Data to process
····················
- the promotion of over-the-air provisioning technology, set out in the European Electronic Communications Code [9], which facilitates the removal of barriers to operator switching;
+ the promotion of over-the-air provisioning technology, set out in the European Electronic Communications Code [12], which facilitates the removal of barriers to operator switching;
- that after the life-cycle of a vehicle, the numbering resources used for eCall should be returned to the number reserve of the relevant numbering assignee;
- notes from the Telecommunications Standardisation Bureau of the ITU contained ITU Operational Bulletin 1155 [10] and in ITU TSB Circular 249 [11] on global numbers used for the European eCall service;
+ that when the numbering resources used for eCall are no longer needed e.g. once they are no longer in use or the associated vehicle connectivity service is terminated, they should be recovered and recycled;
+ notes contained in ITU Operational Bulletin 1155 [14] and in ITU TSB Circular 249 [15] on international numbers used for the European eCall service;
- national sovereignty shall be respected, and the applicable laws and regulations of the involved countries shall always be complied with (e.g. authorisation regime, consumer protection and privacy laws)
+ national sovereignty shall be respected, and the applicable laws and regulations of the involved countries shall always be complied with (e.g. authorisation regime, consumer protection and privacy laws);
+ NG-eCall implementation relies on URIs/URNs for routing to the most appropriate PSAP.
····················
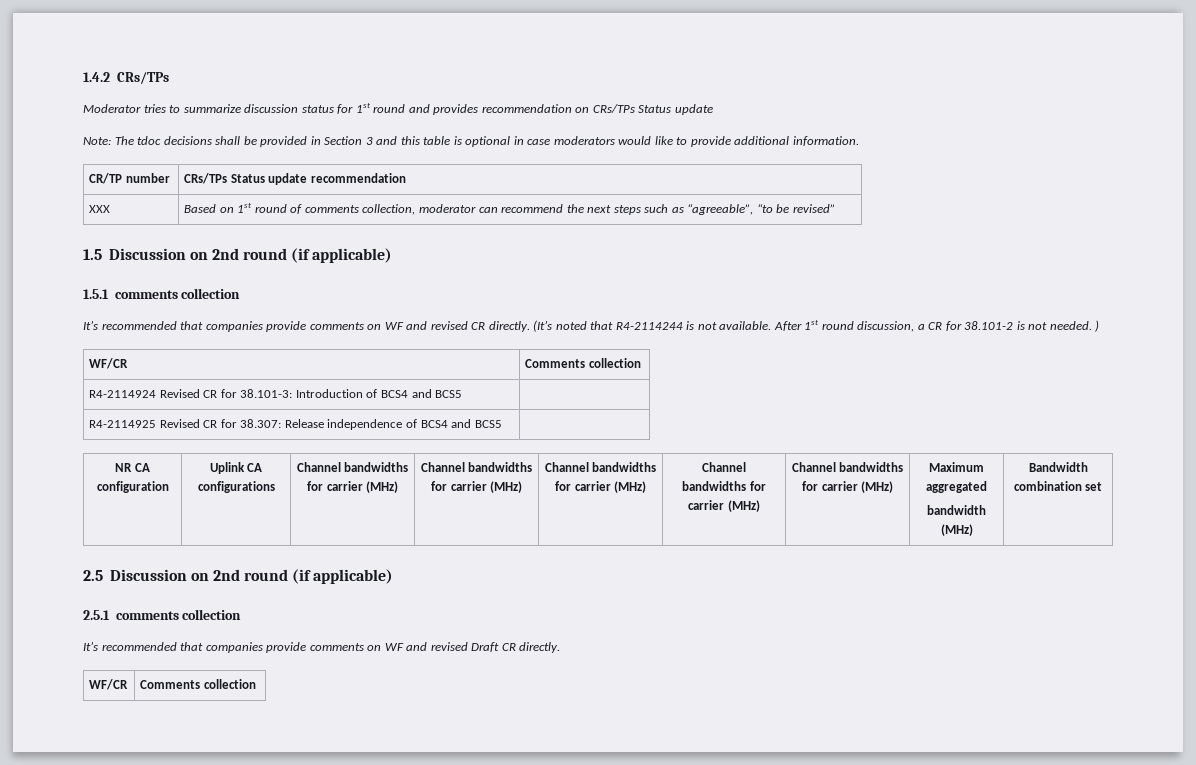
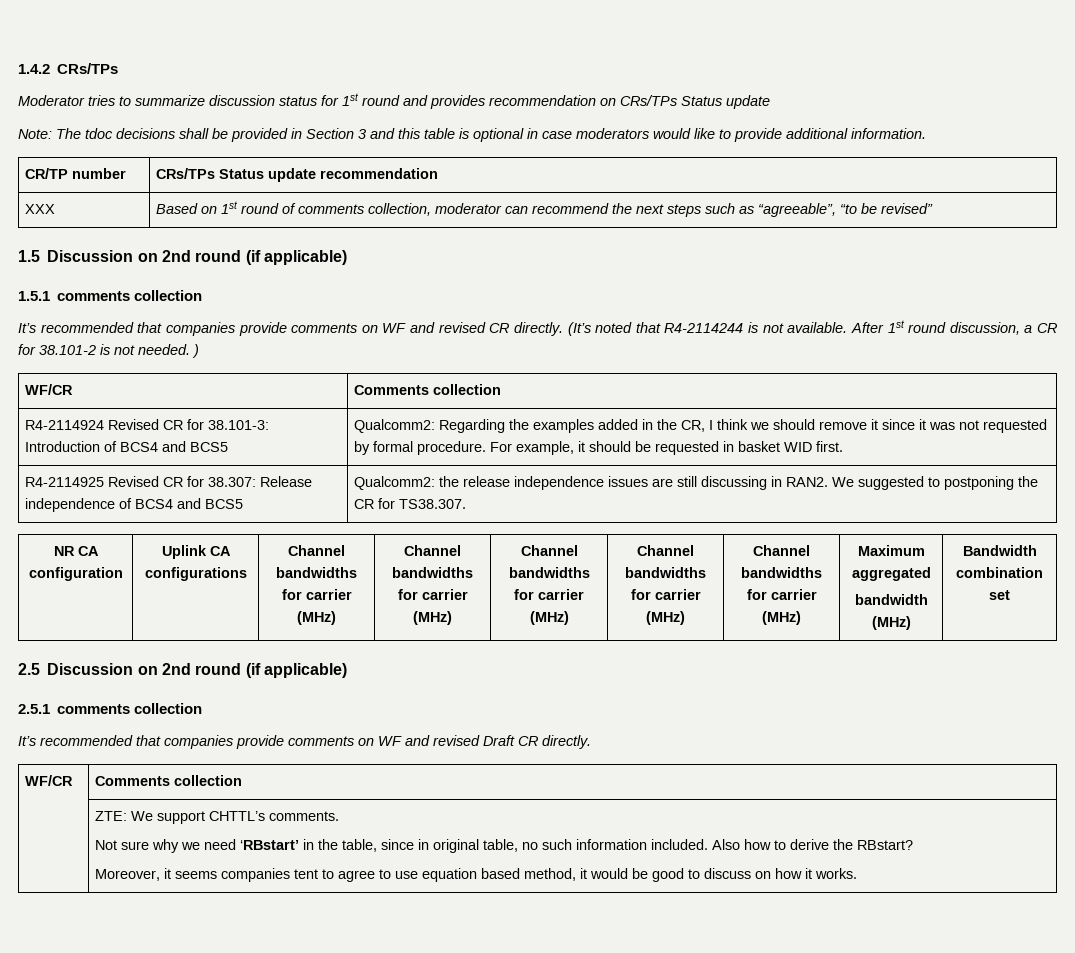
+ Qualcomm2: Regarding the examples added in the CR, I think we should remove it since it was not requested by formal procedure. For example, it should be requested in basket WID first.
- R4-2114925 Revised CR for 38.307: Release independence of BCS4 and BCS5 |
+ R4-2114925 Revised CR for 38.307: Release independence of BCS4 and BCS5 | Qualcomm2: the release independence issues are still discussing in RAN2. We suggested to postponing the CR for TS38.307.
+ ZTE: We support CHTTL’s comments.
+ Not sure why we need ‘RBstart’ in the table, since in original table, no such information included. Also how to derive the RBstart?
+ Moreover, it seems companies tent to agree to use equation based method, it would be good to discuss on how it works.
····················
The task
Repeat exactly the lines above from the one with "- national sovereignty" up to and including the one with "and privacy laws);". No other line belongs in the reply.

Response
- national sovereignty shall be respected, and the applicable laws and regulations of the involved countries shall always be complied with (e.g. authorisation regime, consumer protection and privacy laws)
+ national sovereignty shall be respected, and the applicable laws and regulations of the involved countries shall always be complied with (e.g. authorisation regime, consumer protection and privacy laws);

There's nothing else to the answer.